Monday, June 25, 2012

Japan sells first Fukushima fish after the nuclear crisis

It's been over a year now, and the first seafood caught off Japan's Fukushima coastline since last year's nuclear disaster went on sale Monday.
The sales were limited to octopus and marine snails because of the ongoing fears about radiation.
Octopus and whelk, (marine snail) were being sold because testing for radioactive cesium consistently measured no detectable amounts. They were caught Friday and boiled so they last longer while being tested for radiation before they could be sold Monday.

Flounder, sea bass and other fish from Fukushima can't be sold yet because of contamination. 
"It was crisp when I bit into it, and it tasted so good," said Yasuhiro Yoshida, who oversees the seafood section at York Benimaru supermarket in Soma, which sold out of about 65 pounds of the snails and 90 pounds of octopus.

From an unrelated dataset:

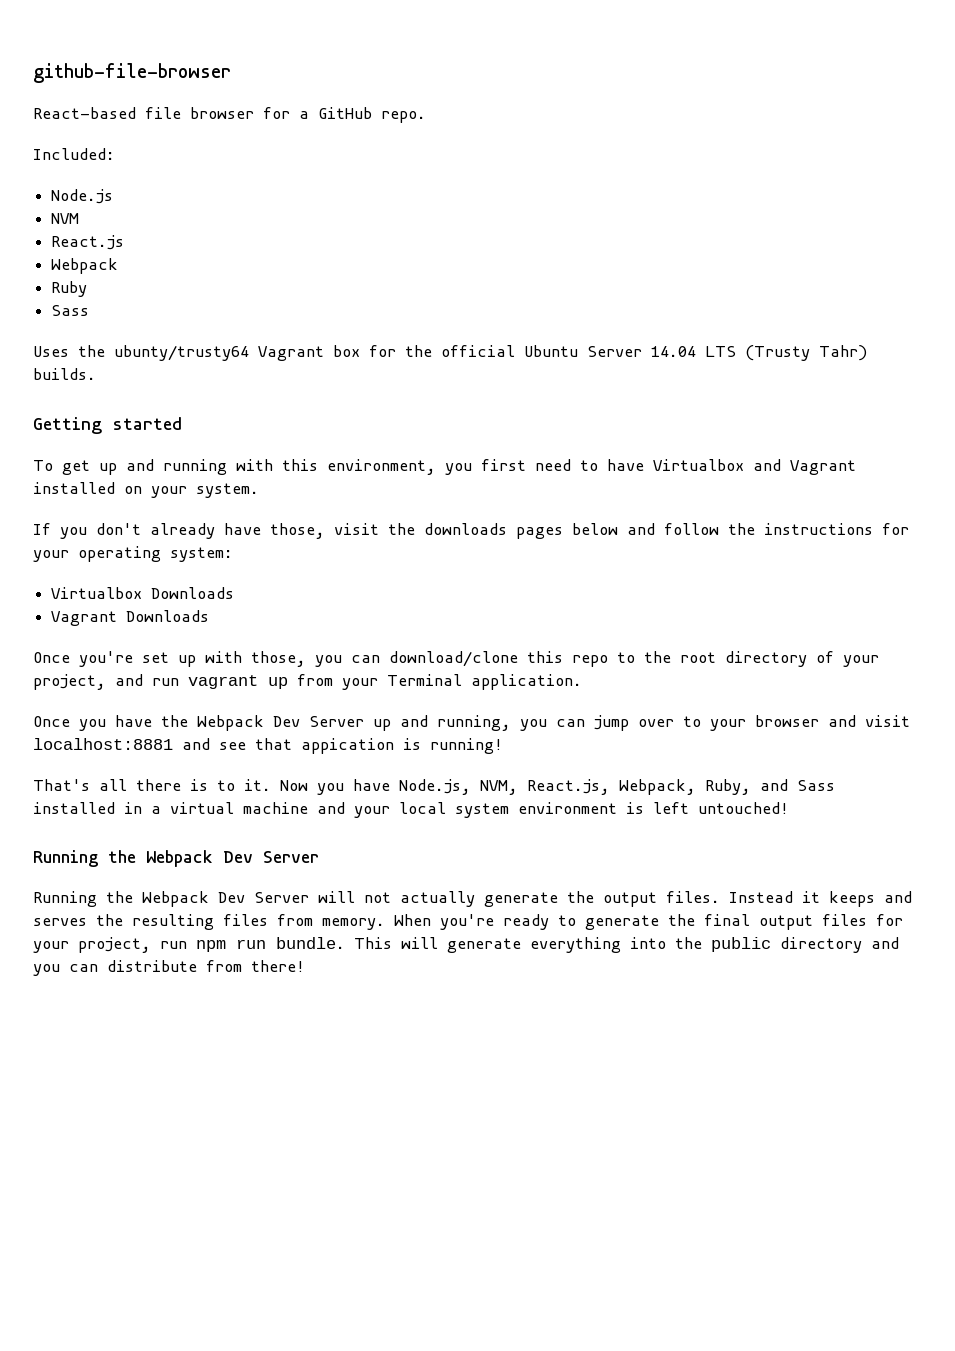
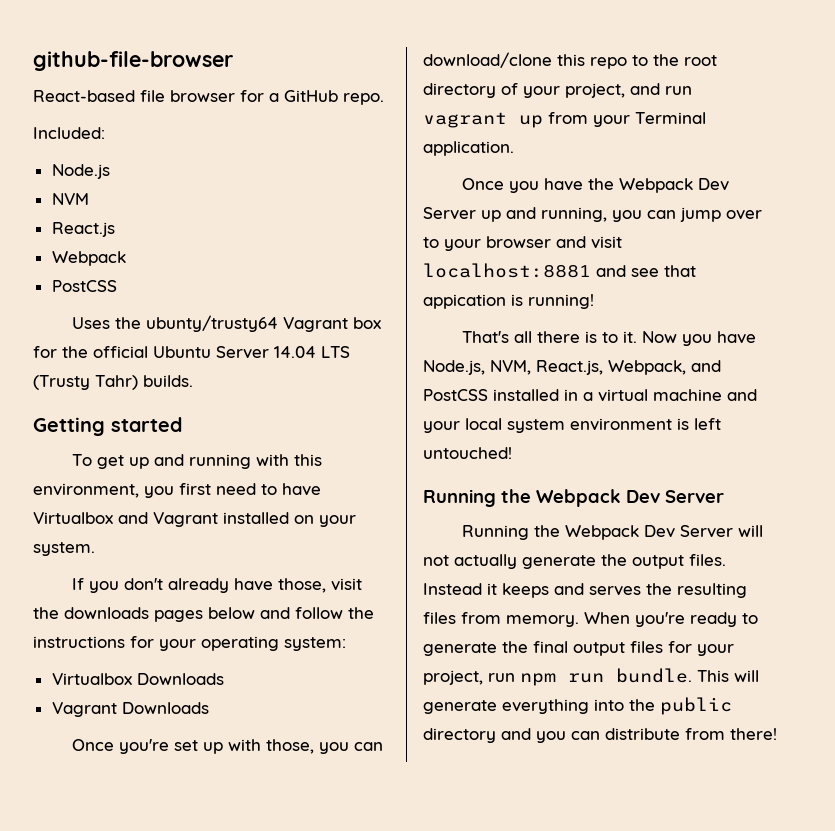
[51,281,88,297] [51,305,90,316] Ruby // Sass -> [51,280,117,292] PostCSS
[705,779,835,795] Ruby, and Sass -> [691,360,721,372] [423,389,488,401] and PostCSS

The March 11 earthquake and tsunami last year left the coastlines of northeastern Japan devastated, and displaced tens of thousands of people. 
There is some hope now that things will improve, and that crabs would be next to go on sale as radiation had not been detected in them.
But there is a realization  that improvement will take time, perhaps years, especially for other kinds of fish.
Radiation amounts have been decreasing, but cesium lasts years.
The octopus and snail were selling at almost half of what they fetched before the disaster, he said. But he said people were buying Fukushima seafood to show support for local fishermen. 

Nobuyuki Yagi, a University of Tokyo professor studying the fisheries industry after the disaster, said serious concerns remain over whether anyone would buy Fukushima fish, and the key lay in finding the types of fish that don't store radioactive elements.

As the fishing industry takes small improvement steps, farmlands have also been contaminated, and every grain of rice will be tested at harvest in some areas before they can be sold. The image of Fukushima produce has been badly damaged and worried consumers are avoiding Fukushima-grown food.